(Records from a data collection)
⁂
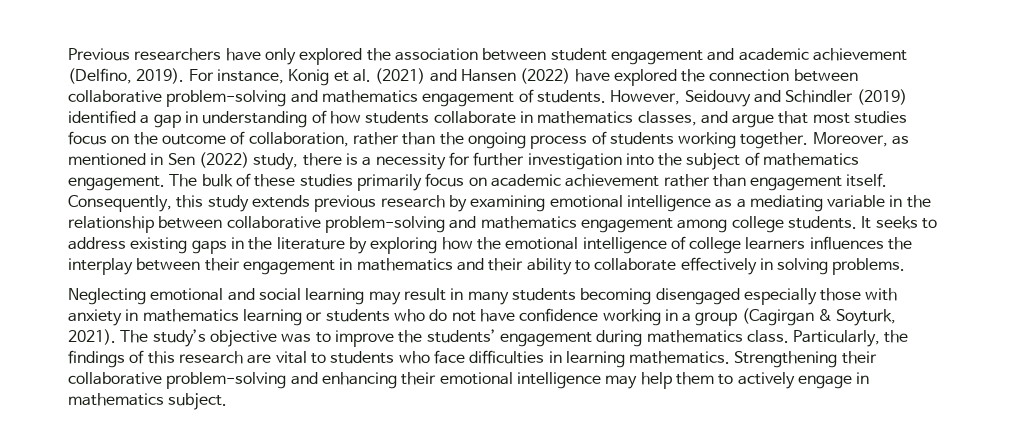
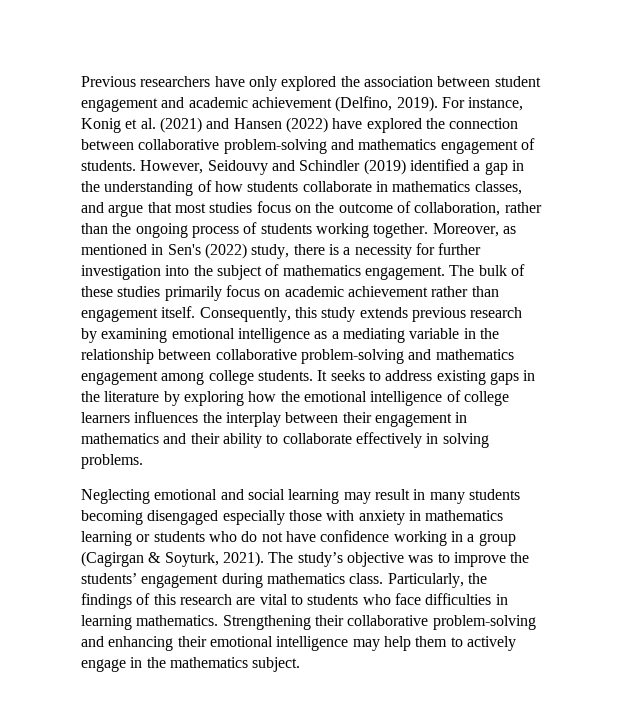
- However, Seidouvy and Schindler (2019) identified a gap in understanding of how students collaborate in mathematics classes, and argue that most studies focus on the outcome of collaboration, rather than the ongoing process of students working together.
+ However, Seidouvy and Schindler (2019) identified a gap in the understanding of how students collaborate in mathematics classes, and argue that most studies focus on the outcome of collaboration, rather than the ongoing process of students working together.
- Moreover, as mentioned in Sen (2022) study, there is a necessity for further investigation into the subject of mathematics engagement.
+ Moreover, as mentioned in Sen's (2022) study, there is a necessity for further investigation into the subject of mathematics engagement.
- Strengthening their collaborative problem-solving and enhancing their emotional intelligence may help them to actively engage in mathematics subject.
+ Strengthening their collaborative problem-solving and enhancing their emotional intelligence may help them to actively engage in the mathematics subject.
⁂
PROBLEM TO SOLVE: Write out the data above exactly, minus any images.

ANSWER TO THE EXERCISE:
- However, Seidouvy and Schindler (2019) identified a gap in understanding of how students collaborate in mathematics classes, and argue that most studies focus on the outcome of collaboration, rather than the ongoing process of students working together.
+ However, Seidouvy and Schindler (2019) identified a gap in the understanding of how students collaborate in mathematics classes, and argue that most studies focus on the outcome of collaboration, rather than the ongoing process of students working together.
- Moreover, as mentioned in Sen (2022) study, there is a necessity for further investigation into the subject of mathematics engagement.
+ Moreover, as mentioned in Sen's (2022) study, there is a necessity for further investigation into the subject of mathematics engagement.
- Strengthening their collaborative problem-solving and enhancing their emotional intelligence may help them to actively engage in mathematics subject.
+ Strengthening their collaborative problem-solving and enhancing their emotional intelligence may help them to actively engage in the mathematics subject.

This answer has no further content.